• [Instructions for the task]
Could you copy the records below exactly, keeping none of the images?
-------- Recorded information --------
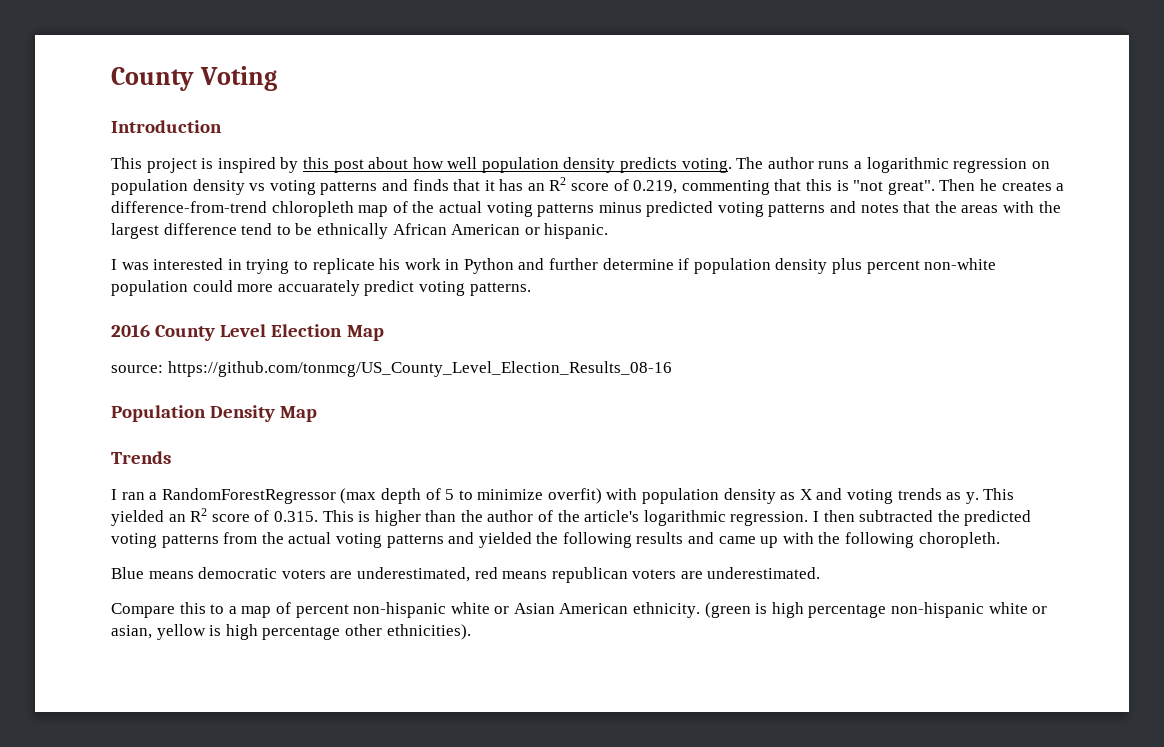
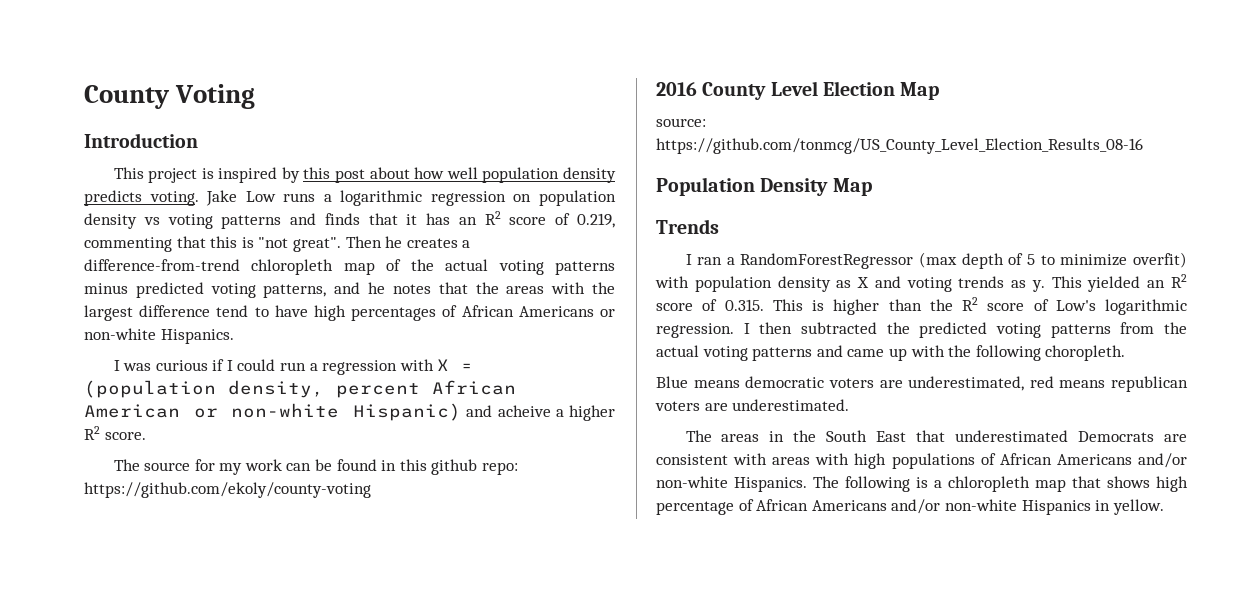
[736,157,814,169] The author -> [206,190,276,206] Jake Low
[768,201,857,217] patterns and -> [263,282,386,298] patterns, and he
[295,223,609,239] [111,258,997,274] [111,280,531,296] be ethnically African American or hispanic. // I was interested in trying to replicate his work in Python and further determine if population density plus percent non-white population could more accuarately predict voting patterns. -> [274,305,615,321] [84,328,234,344] [113,359,474,375] [84,380,516,398] [84,403,615,421] [84,426,146,440] [113,459,518,475] [84,482,371,498] have high percentages of African Americans or non-white Hispanics. // I was curious if I could run a regression with X = (population density, percent African American or non-white Hispanic) and acheive a higher R2 score. // The source for my work can be found in this github repo: https://github.com/ekoly/county-voting
[487,510,640,522] author of the article's -> [962,297,1096,311] R2 score of Low's
[478,532,715,548] yielded the following results and -> (843, 351) none
[111,602,1048,618] [111,624,471,640] Compare this to a map of percent non-hispanic white or Asian American ethnicity. (green is high percentage non-hispanic white or asian, yellow is high percentage other ethnicities). -> [685,430,1187,442] [656,453,1187,469] [656,476,1188,492] [656,499,1164,515] The areas in the South East that underestimated Democrats are consistent with areas with high populations of African Americans and/or non-white Hispanics. The following is a chloropleth map that shows high percentage of African Americans and/or non-white Hispanics in yellow.

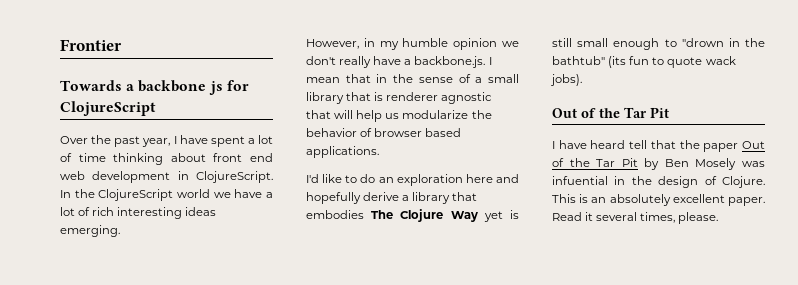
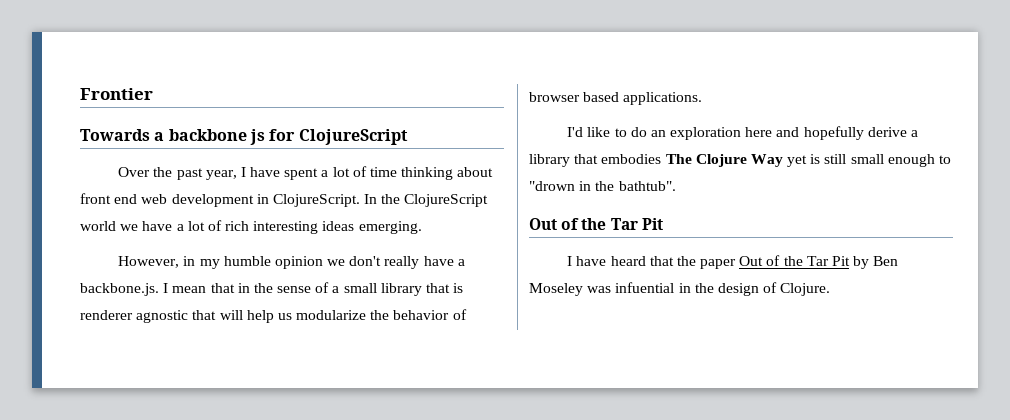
[552,56,736,68] [550,74,582,86] bathtub" (its fun to quote wack jobs). -> [618,181,676,191] bathtub".
[629,140,648,149] tell -> (646, 261) none
[695,158,737,170] Mosely -> [529,283,583,296] Moseley
[552,194,765,206] [552,212,719,224] This is an absolutely excellent paper. Read it several times, please. -> (831, 289) none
--------
• [Your solution]
[736,157,814,169] The author -> [206,190,276,206] Jake Low
[768,201,857,217] patterns and -> [263,282,386,298] patterns, and he
[295,223,609,239] [111,258,997,274] [111,280,531,296] be ethnically African American or hispanic. // I was interested in trying to replicate his work in Python and further determine if population density plus percent non-white population could more accuarately predict voting patterns. -> [274,305,615,321] [84,328,234,344] [113,359,474,375] [84,380,516,398] [84,403,615,421] [84,426,146,440] [113,459,518,475] [84,482,371,498] have high percentages of African Americans or non-white Hispanics. // I was curious if I could run a regression with X = (population density, percent African American or non-white Hispanic) and acheive a higher R2 score. // The source for my work can be found in this github repo: https://github.com/ekoly/county-voting
[487,510,640,522] author of the article's -> [962,297,1096,311] R2 score of Low's
[478,532,715,548] yielded the following results and -> (843, 351) none
[111,602,1048,618] [111,624,471,640] Compare this to a map of percent non-hispanic white or Asian American ethnicity. (green is high percentage non-hispanic white or asian, yellow is high percentage other ethnicities). -> [685,430,1187,442] [656,453,1187,469] [656,476,1188,492] [656,499,1164,515] The areas in the South East that underestimated Democrats are consistent with areas with high populations of African Americans and/or non-white Hispanics. The following is a chloropleth map that shows high percentage of African Americans and/or non-white Hispanics in yellow.

[552,56,736,68] [550,74,582,86] bathtub" (its fun to quote wack jobs). -> [618,181,676,191] bathtub".
[629,140,648,149] tell -> (646, 261) none
[695,158,737,170] Mosely -> [529,283,583,296] Moseley
[552,194,765,206] [552,212,719,224] This is an absolutely excellent paper. Read it several times, please. -> (831, 289) none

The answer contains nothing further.